Voltei a apresentar-me na Seguridad Social com o meu novo molhinho de papéis e agora sim pude arranjar esse tão desejado novo número, garantia de uma (mínima) protecção social, em caso de acidente laboral, por parte deste meu novo estado... a troco de uma prestação de 180 euros por mês (preço reduzido por ser jovem e ter menos de 5 anos de actividade), quer trabalhasse, quer não! Adios, muy buenas e faça-se à vida... e entre as páginas amarelas arrancadas em Alquiler de equipos de sonido, Audiovisuales, e Espectáculos, as dezenas de telefonemas para saber o nome do jefe a quem enviar o CV e os quilómetros pateados por Barcelona a entregá-los em mão lá encontrei trabalho, em pouco mais de um mês.

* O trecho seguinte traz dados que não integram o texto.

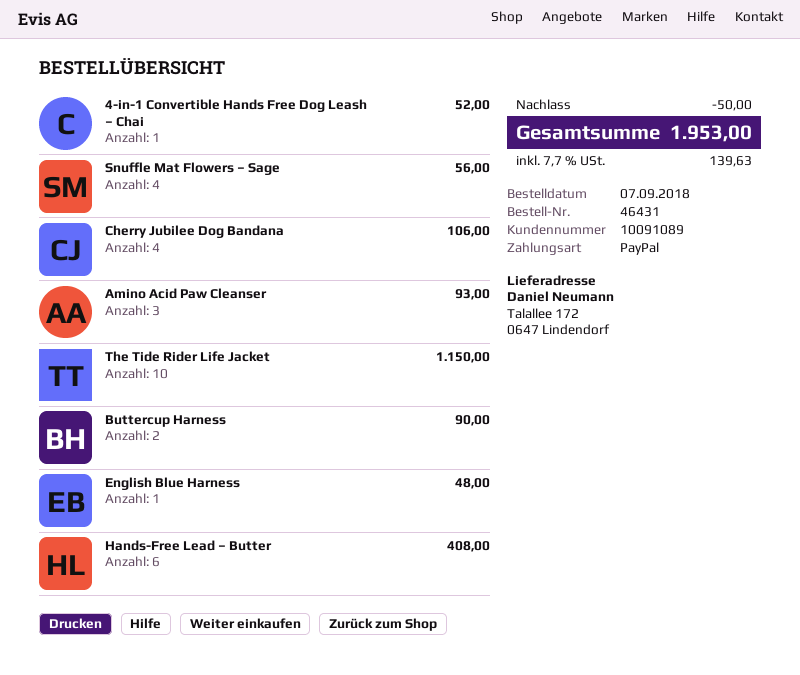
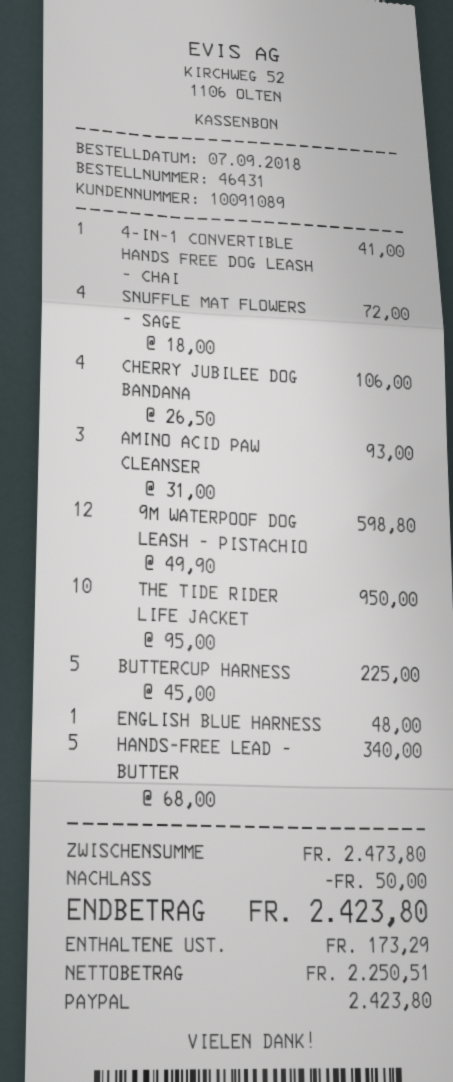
4-in-1 Convertible Hands Free Dog Leash – Chai: 1 for 52.00 -> 1 for 41.00
Snuffle Mat Flowers – Sage: 4 for 56.00 -> 4 for 72.00
The Tide Rider Life Jacket: 10 for 1150.00 -> 10 for 950.00
Buttercup Harness: 2 for 90.00 -> 5 for 225.00
Hands-Free Lead – Butter: 6 for 408.00 -> 5 for 340.00
9M WATERPOOF DOG LEASH – PISTACHIO: none -> 12 for 598.80
tax: 139.63 -> 173.29
total: 1953.00 -> 2423.80

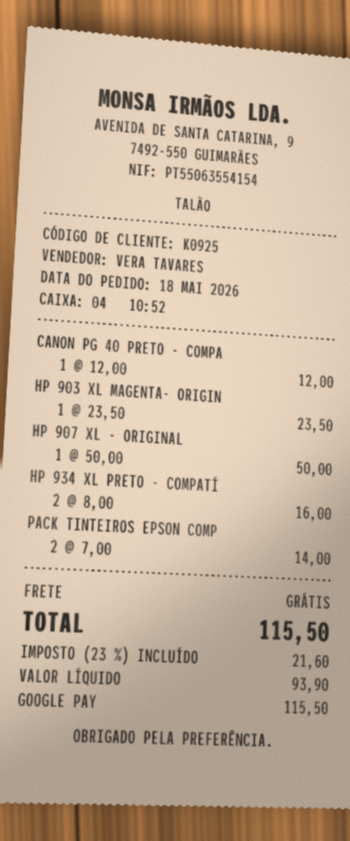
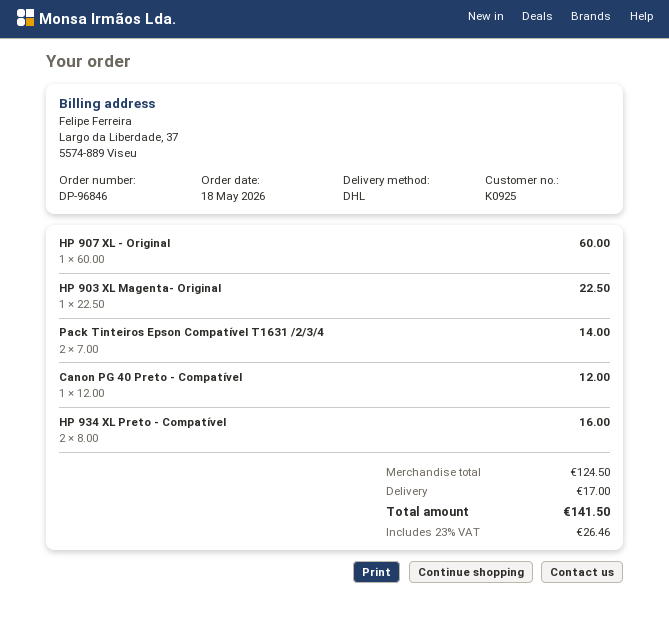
HP 903 XL MAGENTA- ORIGIN: 1 x 23.50 = 23.50 -> 1 x 22.50 = 22.50
HP 907 XL - ORIGINAL: 1 x 50.00 = 50.00 -> 1 x 60.00 = 60.00
shipping: 0.00 -> 17.00
tax: 23% = 21.60 -> 23% = 26.46
total: 115.50 -> 141.50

Foi pois possível começar a pensar em procurar uma habitación nova para mim e prá minha laranja-metade, e assim deixar de lhe roubar a minúscula metade da cama que ela já alugava no Bairro do Guinardó desde Setembro de 2003, e a que eu me colei em Março de 2004. Passados 3 meses da minha chegada lá conseguimos um quarto numa casa de loucos, baratas e canalizações maradas, na Calle Tallers, num bairro com antiga fama de luzes vermelhas, chamado El Raval, a.k.a El Barrio Chino. Os tempos que se seguiram foram os meses extraordinários da paixão exacerbada pelo centro e pela vida de Barcelona e por esse meu bairro novo que me mudou a vida e o endereço de email!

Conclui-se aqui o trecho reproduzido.